She would have turned 47 last Monday.
While her family waited anxiously by the phone to find out if her killer would be released on her birthday, they thought of all the things Wendy Palmateer could have done in the 30 years since her murder.
She could have graduated high school, gone on to college, married, had children, forged more memories with her sister, brothers and parents.
Her family knew it would be any day that Craig Winchell would be released. Every time the phone rang their hearts raced.
Wendy could have laughed and shared stories with her sister Jamie. She could have worried her parents, Mary Ellen and Jim, over curfews and drinking and boys, the way a teenager can. She could have experienced the joys and the setbacks that come with careers and kids and aging.
“I am writing to advise you that when the Parole Board saw Craig Winchell, release was granted,” said an Aug. 9 letter from the Department of Corrections and Community Supervision addressed to Mary Ellen and James Palmateer. “Craig Winchell is being released on or about 9/13/2011.”
Sept. 13 came and went. And her family just had a feeling. Wendy’s birthday was in six days.
Just as the feeling they had about Craig Winchell proved true when Wendy went missing 30 years ago, they were right again.
Craig Winchell was released from Woodbourne Correctional Facility on Sept. 19, the day the high school girlfriend he strangled would have turned 47.
Night of the murder
The details of what happened the night of Aug. 7, 1981, were initially unclear, and Craig Winchell’s story changed over the years.
A 16-year-old Wendy Palmateer went to a house party in Gloversville with some friends. The friend she was living with that summer told Wendy that her on-again, off-again boyfriend Craig had called for her.
When they got home, Wendy called him, and at some point that night, she left her friend’s house. Whether it was to see Craig or not, no one knew.
Wendy was never seen alive again.
Ten days after she disappeared, police swarmed a house on Prospect Avenue, where a man had noticed an odd smell carried by the breeze.
“It was not the first time he had noticed the revolting odor of putrefaction,” according to a September 1982 article in Inside Detective that rehashed the story of Wendy’s disappearance.
“For nearly a week it had been hovering over the area of neat, well-kept homes. Determined to do something about it at once, he grabbed a rake and poked around the crawl space under his neighbor’s garage. It was precisely 4:58 when he ran to a phone to tell Gloversville police that he had discovered what appeared to be a human arm.”
In the moments police were recovering the body of Wendy Palmateer from underneath the garage, Craig Winchell was racing home to hang himself.

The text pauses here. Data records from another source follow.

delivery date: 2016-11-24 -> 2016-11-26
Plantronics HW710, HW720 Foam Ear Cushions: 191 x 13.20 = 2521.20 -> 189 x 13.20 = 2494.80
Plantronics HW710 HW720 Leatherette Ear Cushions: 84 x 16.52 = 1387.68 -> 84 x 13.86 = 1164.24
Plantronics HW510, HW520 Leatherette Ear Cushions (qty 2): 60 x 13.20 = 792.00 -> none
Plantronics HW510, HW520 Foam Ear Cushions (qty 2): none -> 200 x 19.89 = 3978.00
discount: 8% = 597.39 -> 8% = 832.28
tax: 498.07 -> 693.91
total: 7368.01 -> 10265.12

He had seen the police, and was terrified and guilt-ridden, he later told police and parole commissioners.
After an unsuccessful suicide attempt and a poorly concocted story about an attack in a cemetery to explain the burn marks around his neck, Winchell told police the first of many versions of what happened the night of Aug. 7.

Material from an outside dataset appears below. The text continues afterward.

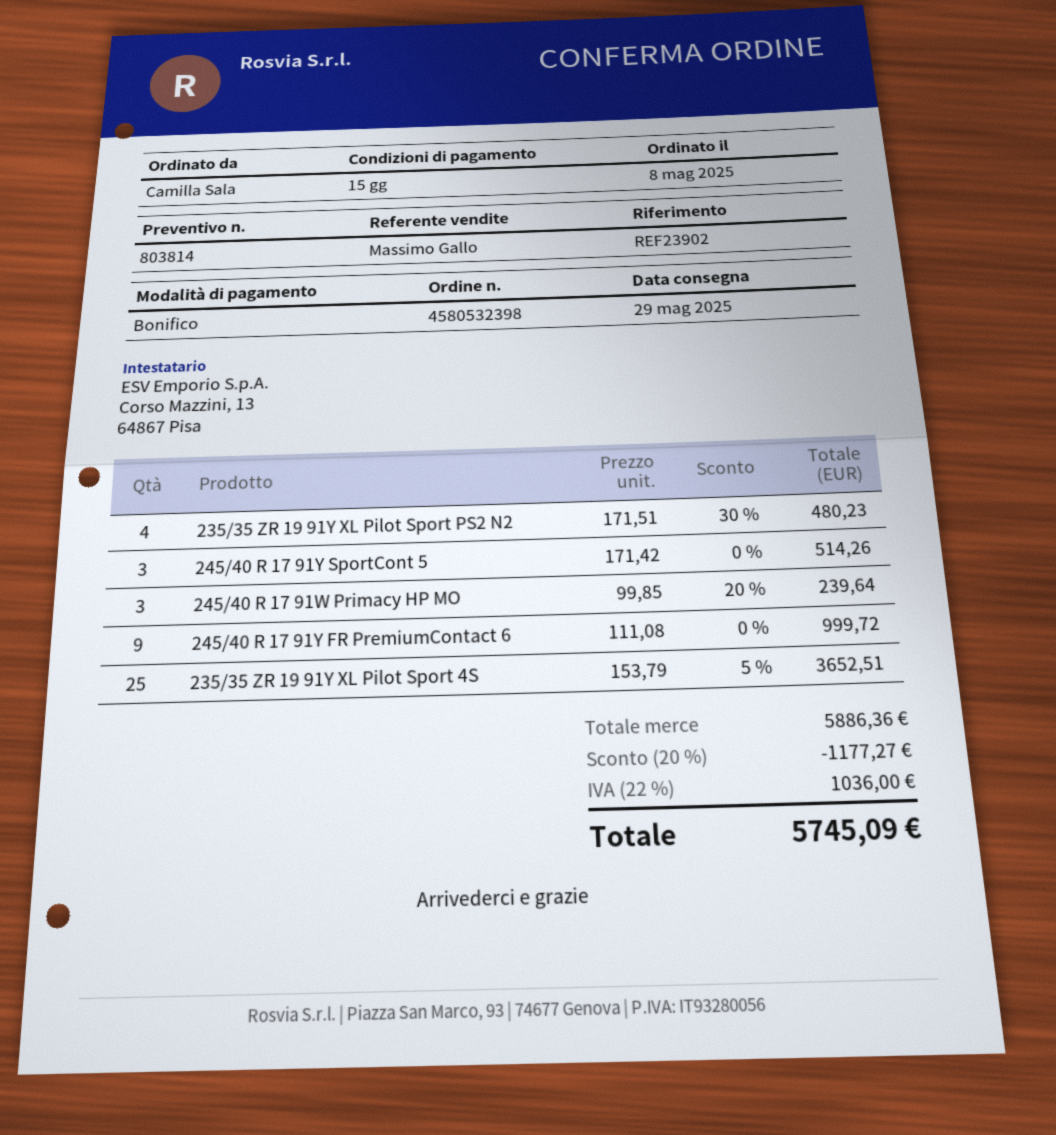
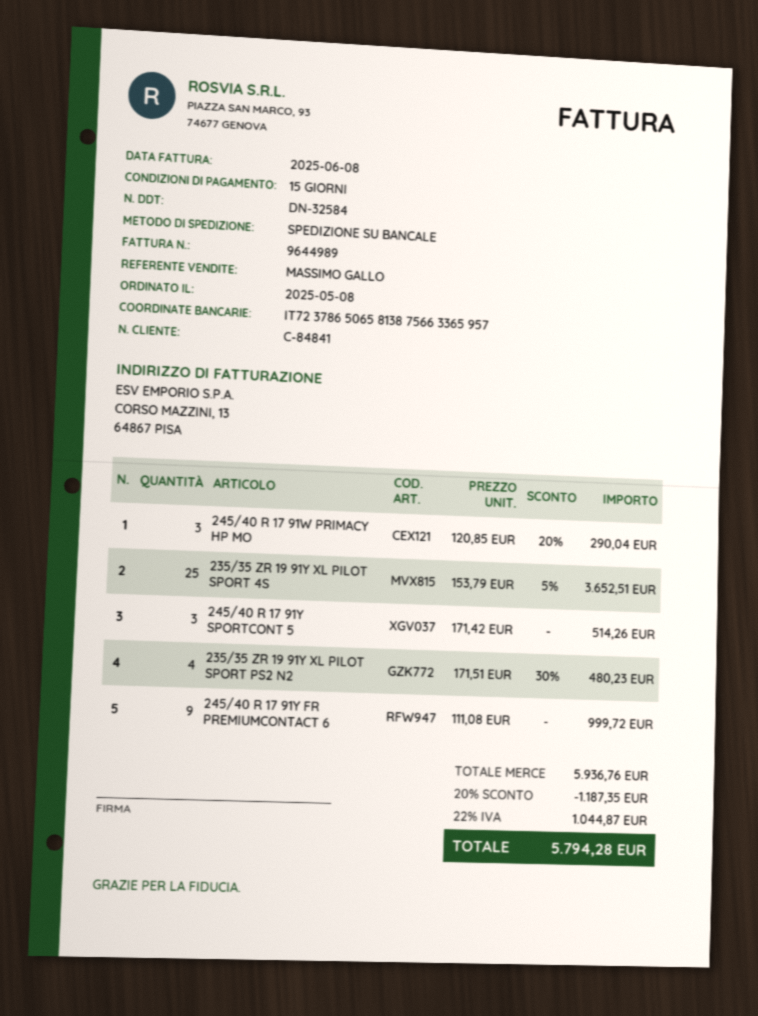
245/40 R 17 91W Primacy HP MO: 3 x 99.85 - 20% = 239.64 -> 3 x 120.85 - 20% = 290.04
subtotal: 5886.36 -> 5936.76
discount: 20% = 1177.27 -> 20% = 1187.35
tax: 22% = 1036.00 -> 22% = 1044.87
total: 5745.09 -> 5794.28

Wendy was drunk, he said. She threw a pebble at his bedroom window at his parent’s house. He came down to see her. They talked about “old times” until she felt sick and said she wanted to lie down.
He took her out back, where she lay down on pavement to rest. He put her bra around her neck to make certain she wouldn’t choke on her vomit should she throw up, and went back to his room.

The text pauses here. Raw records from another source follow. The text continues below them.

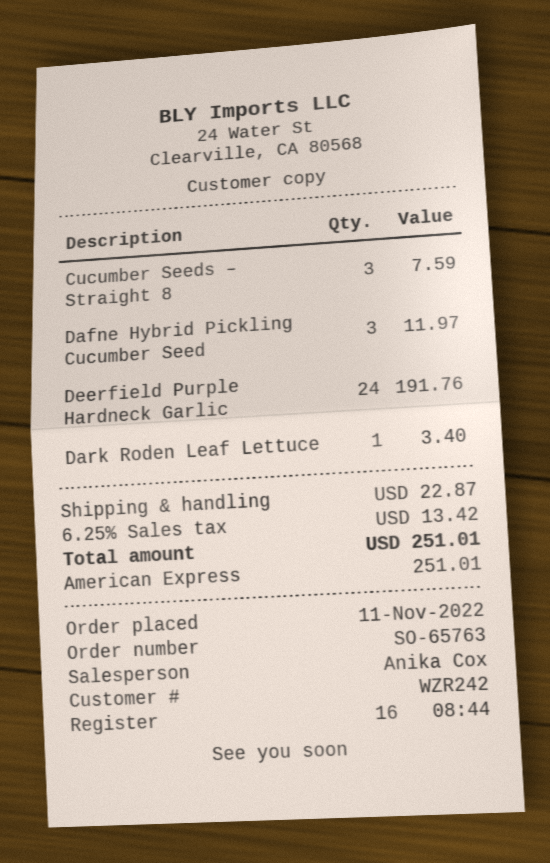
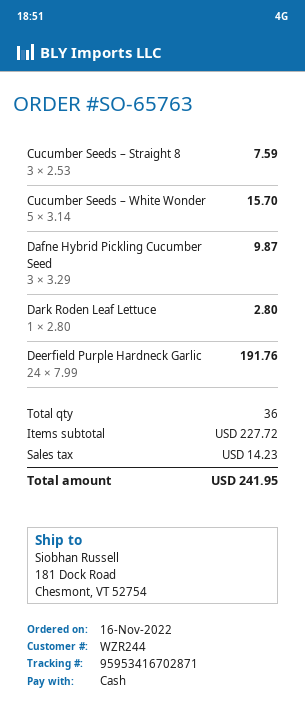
order date: 2022-11-11 -> 2022-11-16
customer number: WZR242 -> WZR244
payment method: American Express -> cash
Dafne Hybrid Pickling Cucumber Seed: 3 for 11.97 -> 3 for 9.87
Dark Roden Leaf Lettuce: 1 for 3.40 -> 1 for 2.80
Cucumber Seeds – White Wonder: none -> 5 for 15.70
shipping: 22.87 -> none
tax: 13.42 -> 14.23
total: 251.01 -> 241.95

Around dawn, he told police, he found Wendy dead in the yard and, in a panic, picked her up and hid her in a crawl space beneath a garage on a neighbor’s property.
The jury didn’t buy his story, and convicted him of second-degree murder. He was sentenced to 18 years to life in prison.
Another story
Winchell long ago finished his 18-year minimum sentence, and appeared before a parole board every two years after that. At each hearing, his story of his last encounter with Wendy shed new light on what really happened.
Wendy did come over to his parent’s house, he said. They talked and laughed out back, until she began detailing a sexual encounter with a boy she had met at the party earlier that night, he said.
She was taunting him, he said. Their relationship had always been like that — the mind games, the hot and cold, the jealousy, he told parole commissioners. He got so angry that he started choking her, for about 30 seconds, he said. But when he stopped she was unconscious.
He carried Wendy to the neighbor’s garage and put her underneath it, where cinder blocks kept it raised above ground. When he heard her struggling to breathe he panicked, and wrapped a bra around her neck to “finish the job,” he once told commissioners.
Parole Board Commissioner James Ferguson had trouble understanding how someone could look a person in the eye whose life was ending. He asked of Winchell during a June 2007 parole hearing how panic could cause him to inflict further injury, rather than pause.
“To continue to engage in an act, showing decision of a body, showed a period of time where there should be a pause to regain oneself and do what is probable, if ever there was a pause — you choked her for like 30 seconds,” Ferguson said. “She wasn’t — she wasn’t dead. She was unconscious. She was breathing.”
“That’s where the panic came in,” said Winchell at the hearing. “I’m like what did I do. I tried to shake her awake, ‘Wendy. Wendy,’ and I knew she was in trouble. I proceeded to try to cover it up and that’s — I’m sorry for that.”
Parole was denied for another 24 months.
Prison accomplishments
But the 16-year-old who strangled Wendy Palmateer in a rage in 1981 wasn’t the same person who sat before the parole board. Or so Winchell pleaded before the board every two years.
“You maintained a clean discipline record since November ’04,” the 2007 letter from the parole board read. “This panel notes your many program accomplishments including completion of Phase 3, ART, and continued leadership in chemical dependency/domestic violence program. You continue to work productively has [sic] an administration clerk.”
Every two years, his list of accomplishments grew.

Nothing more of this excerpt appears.